Cocoa waste could help make chocolate wrappers and other food packaging, thanks to a pioneering process devised by UK paper manufacturer James Cropper.

Every 1t of dry cocoa bean processed generates 10t of cocoa husk waste, James Cropper claims

Every 1t of dry cocoa bean processed generates 10t of cocoa husk waste, James Cropper claims

The company worked with Barry Callebaut to devise ways to lessen the international chocolate firm’s environmental impact and came up with a way to use cocoa bean husks to help make green packaging.

James Cropper estimates that every 1t of dry cocoa bean processed generates 10t of cocoa husk waste, making production of paper from these husks a significant breakthrough for packaging firms and chocolatiers.

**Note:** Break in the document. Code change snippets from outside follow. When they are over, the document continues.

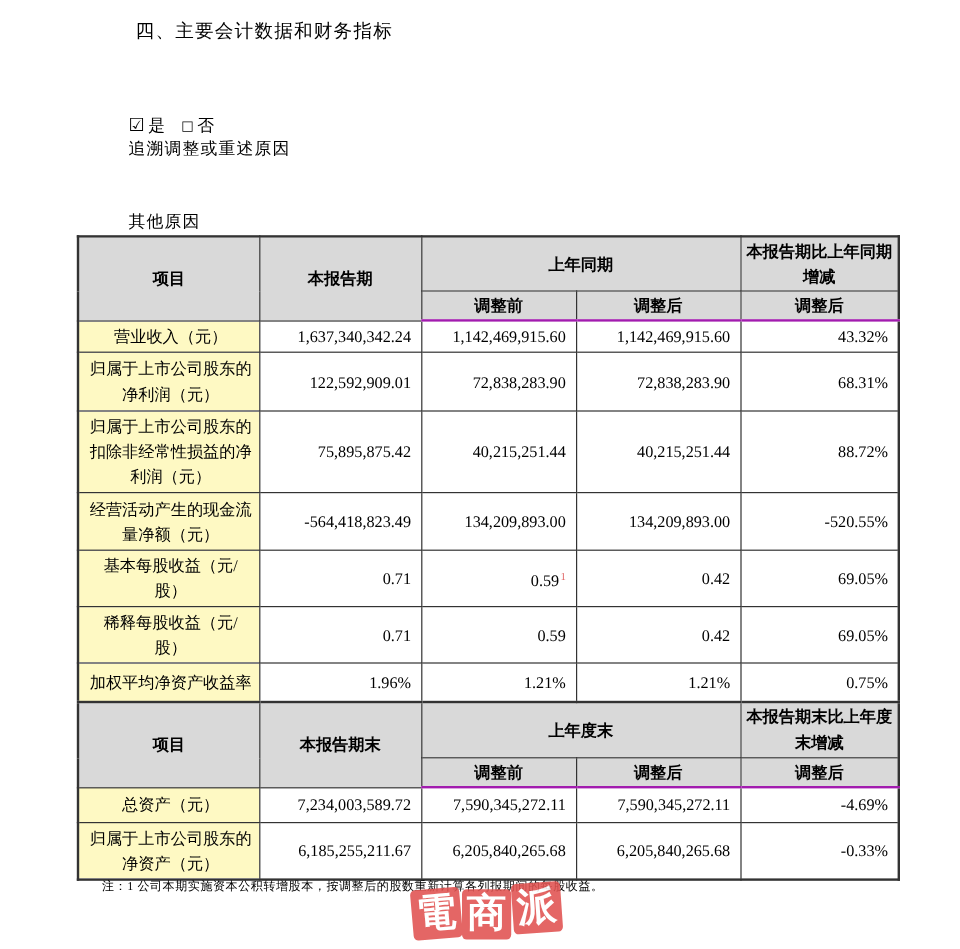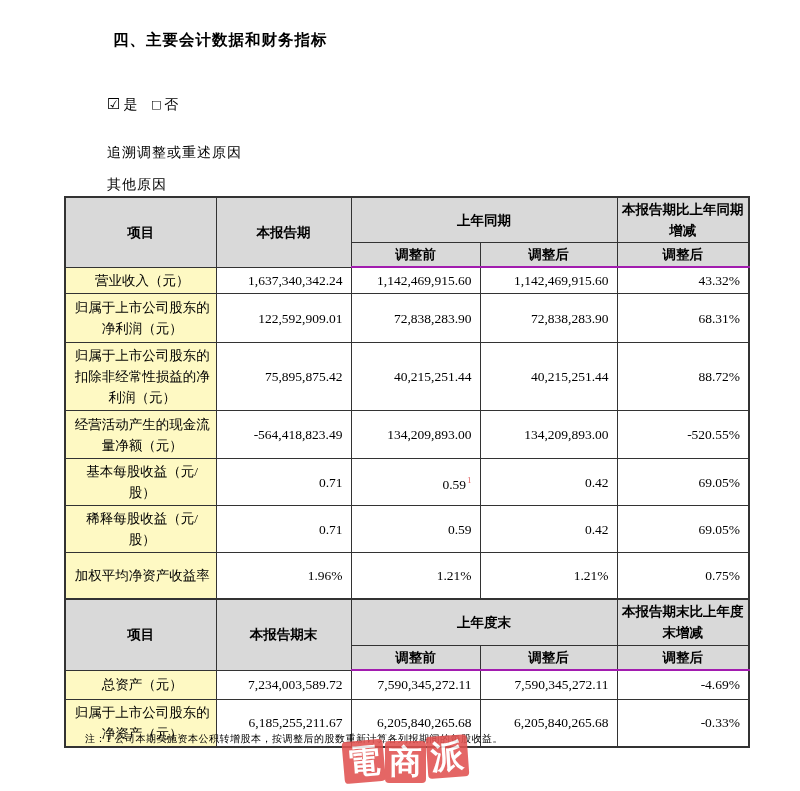--- a/index.html
+++ b/index.html
@@ -10,8 +10,8 @@
     overflow:hidden;
   }
   .section-title {
-    position:absolute; left:113px; top:30px;
-    font-size:15.5px; font-weight:bold; letter-spacing:1px;
+    position:absolute; left:113px; top:16px;
+    font-size:15.5px; font-weight:normal; letter-spacing:1px;
   }
   .line { position:absolute; left:107px; font-size:14px; letter-spacing:1px; }
   .line-question { top:62px; }

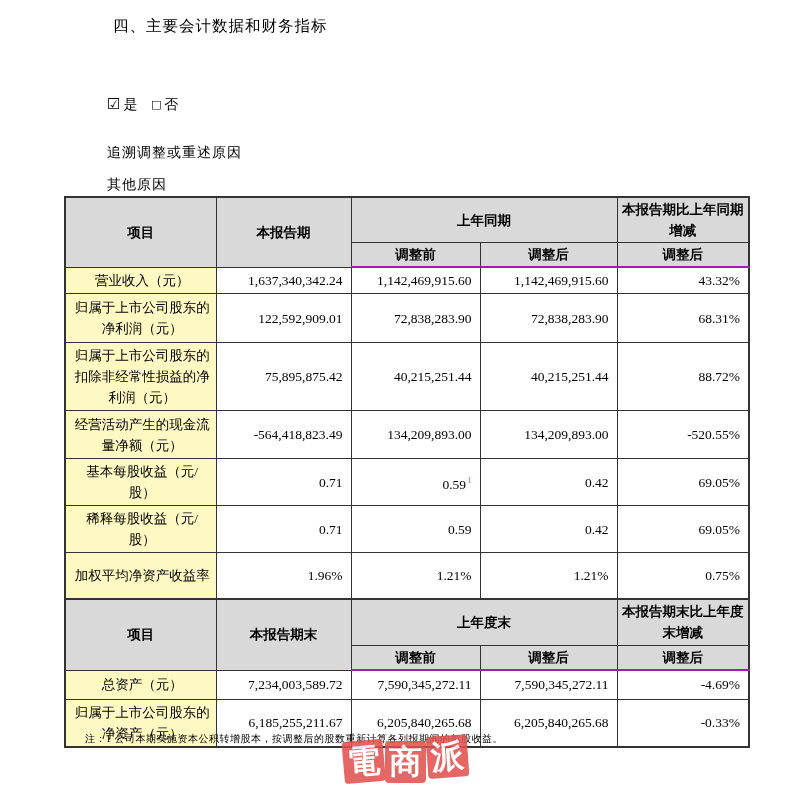--- a/index.html
+++ b/index.html
@@ -16,7 +16,7 @@
   .line { position:absolute; left:107px; font-size:14px; letter-spacing:1px; }
   .line-question { top:62px; }
   .line-checkbox { top:95px; }
-  .line-reason   { top:144px; }
+  .line-reason   { top:115px; }
   .line-other    { top:176px; }
   .cb { font-family:"DejaVu Sans",sans-serif; }
   .cb-checked { font-size:15px; margin-right:2px; }

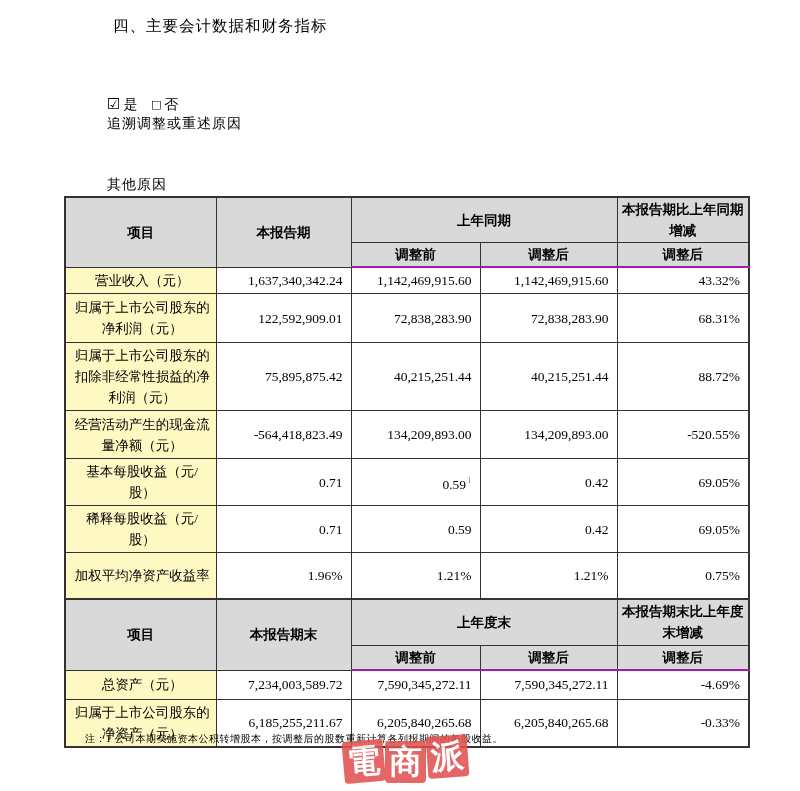--- a/index.html
+++ b/index.html
@@ -44,7 +44,7 @@
   tr.h-a1 { height:44px; } tr.h-a2 { height:22px; }
   tr.r0 { height:26px; } tr.r1 { height:49px; } tr.r2 { height:63px; }
   tr.r3 { height:48px; } tr.r4 { height:44px;padding-left:16px; } tr.r5 { height:45px; }
-  tr.r6 { height:46px; }
+  tr.r6 { height:32px; }
   tr.h-b1 { height:47px; } tr.h-b2 { height:23px; }
   tr.r7 { height:29px; } tr.r8 { height:45px; }
   sup.fn { color:#e06666; font-size:9px; margin-left:1px; }

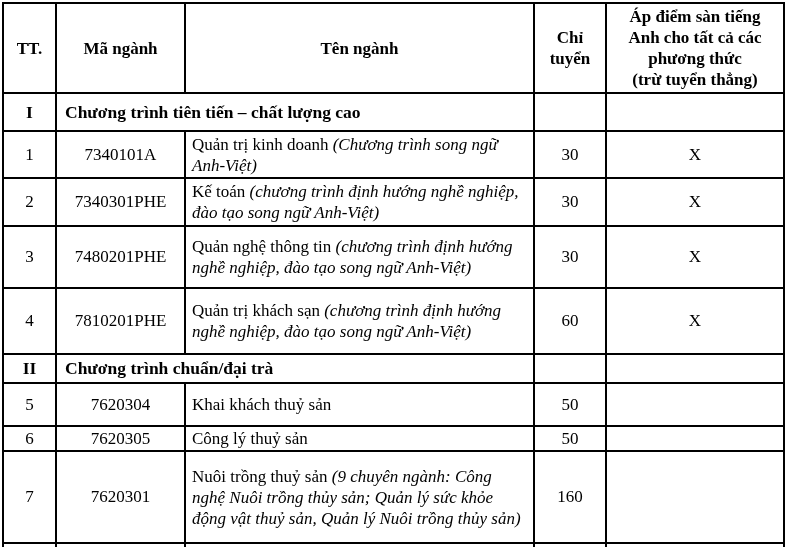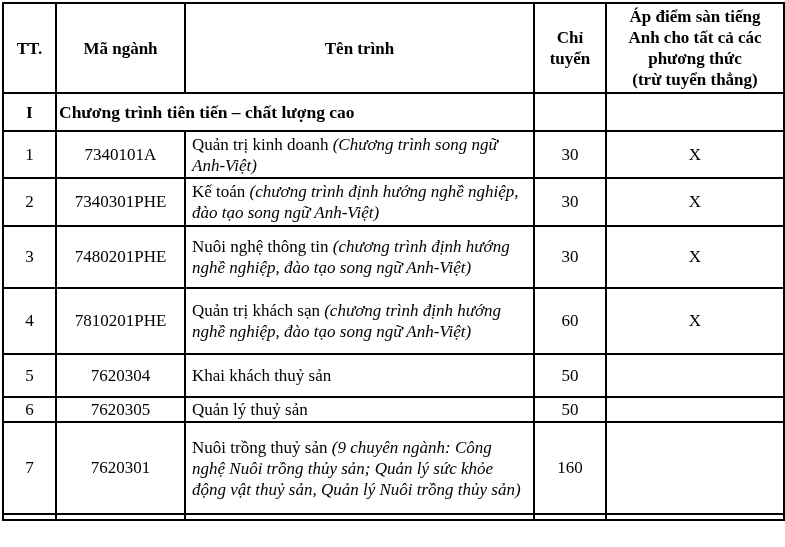--- a/index.html
+++ b/index.html
@@ -63,7 +63,7 @@
       <tr style="height:90px">
     <th>TT.</th>
     <th>Mã ngành</th>
-    <th>Tên trình</th>
+    <th>Tên ngành</th>
     <th class="multiline">Chỉ
 tuyển</th>
     <th class="multiline">Áp điểm sàn tiếng

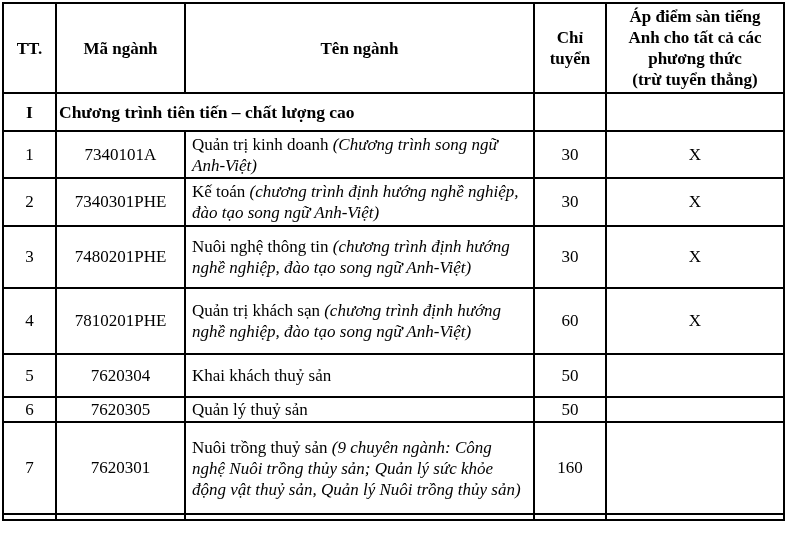--- a/index.html
+++ b/index.html
@@ -43,7 +43,7 @@
     font-weight: bold;
     text-align: left;
     font-size: 17.5px;
-    padding-left: 2px;
+    padding-left: 8px;
   }
   tr.partial-row td { border-bottom: 2px solid #000; }
 </style>

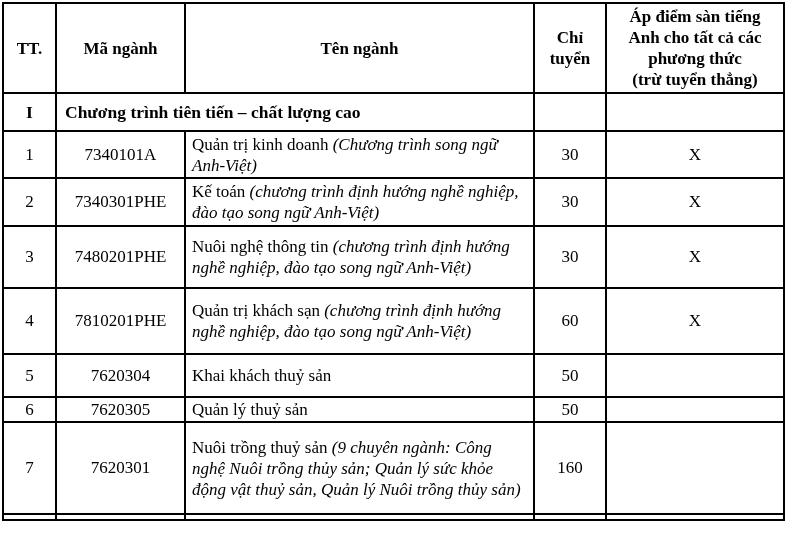--- a/index.html
+++ b/index.html
@@ -98,7 +98,7 @@
   <tr style="height:62px">
     <td class="c-center">3</td>
     <td class="c-center">7480201PHE</td>
-    <td class="c-name"><span>Nuôi nghệ thông tin</span> <i>(chương trình định hướng nghề nghiệp, đào tạo song ngữ Anh-Việt)</i></td>
+    <td class="c-name"><span>Quản nghệ thông tin</span> <i>(chương trình định hướng nghề nghiệp, đào tạo song ngữ Anh-Việt)</i></td>
     <td class="c-center">30</td>
     <td class="c-center">X</td>
   </tr>

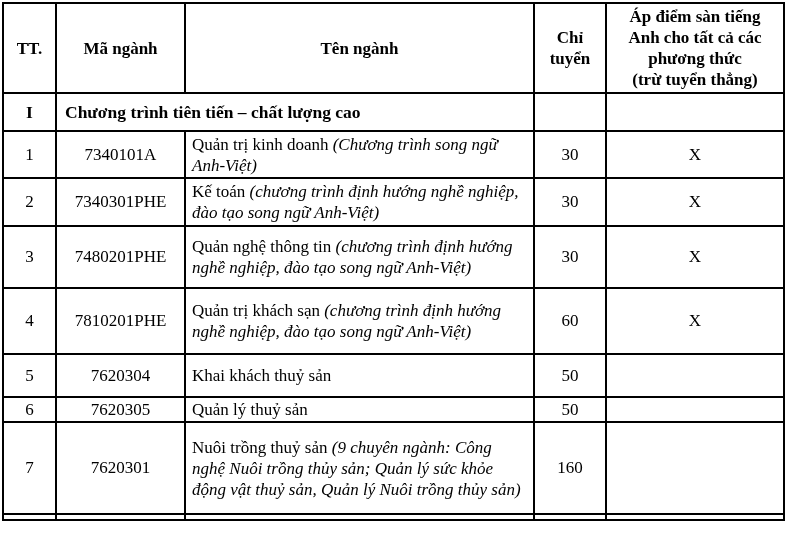--- a/index.html
+++ b/index.html
@@ -111,6 +111,12 @@
     <td class="c-center">X</td>
   </tr>
 
+  <tr style="height:29px">
+    <td class="section-tt">II</td>
+    <td class="section-title" colspan="2">Chương trình chuẩn/đại trà</td>
+    <td class="c-center"></td>
+    <td class="c-center"></td>
+  </tr>
 
   <tr style="height:43px">
     <td class="c-center">5</td>

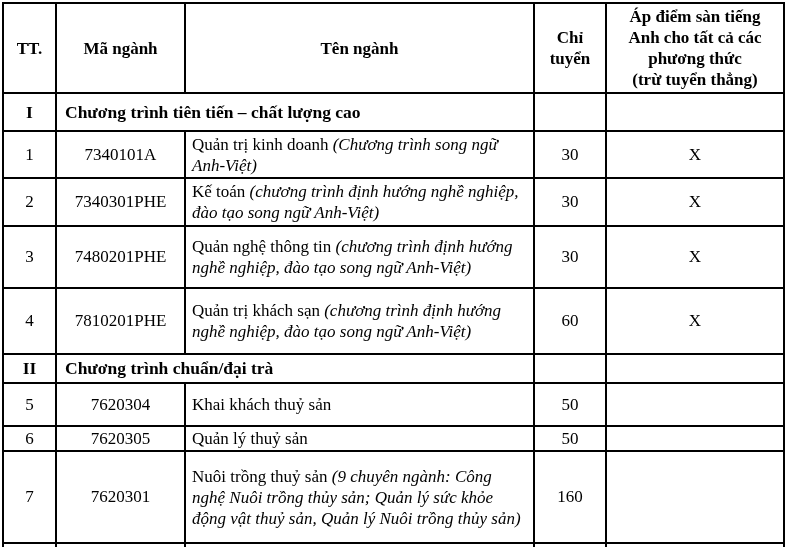--- a/index.html
+++ b/index.html
@@ -129,7 +129,7 @@
   <tr style="height:24px">
     <td class="c-center">6</td>
     <td class="c-center">7620305</td>
-    <td class="c-name"><span>Quản lý thuỷ sản</span> <i></i></td>
+    <td class="c-name"><span>Công lý thuỷ sản</span> <i></i></td>
     <td class="c-center">50</td>
     <td class="c-center"></td>
   </tr>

The finished eco-friendly packaging is made predominantly from unbleached cellulose fibre from sustainable crops, but features 10% cocoa husk content.

No need for additional processing

Cocoa waste materials are delivered to the paper mill in pulpable bags, meaning they can be incorporated into the paper-making process with no need for additional processing.

Unlike other cocoa recycling processes, the bio-recycling solution does not involve the burning or gradual degrading of the fibres of the cocoa husk, claimed the Lake District-based business.

The finished light brown paper also uses the cocoa as a natural colourant, avoiding the need for artificial dyes.

Now in production

The paper is now in production and certified for use in the food supply chain. It is being showcased for the first time at international trade fair Luxepack Monaco, which runs from October 23–25.

“Creating paper from cocoa husks, and achieving food industry certification, for its use in packaging edible products of all kinds is a great achievement …” said Mark Cropper, chairman of James Cropper.

Company ceo Phil Wild said the initiative could provide “a starting point for other industries to consider how their waste materials could be better reused rather than disposed of”.

In addition to packaging, James Cropper also makes framing and archival boards and develops advanced materials based on carbon and other fibres for automotive and aerospace sectors.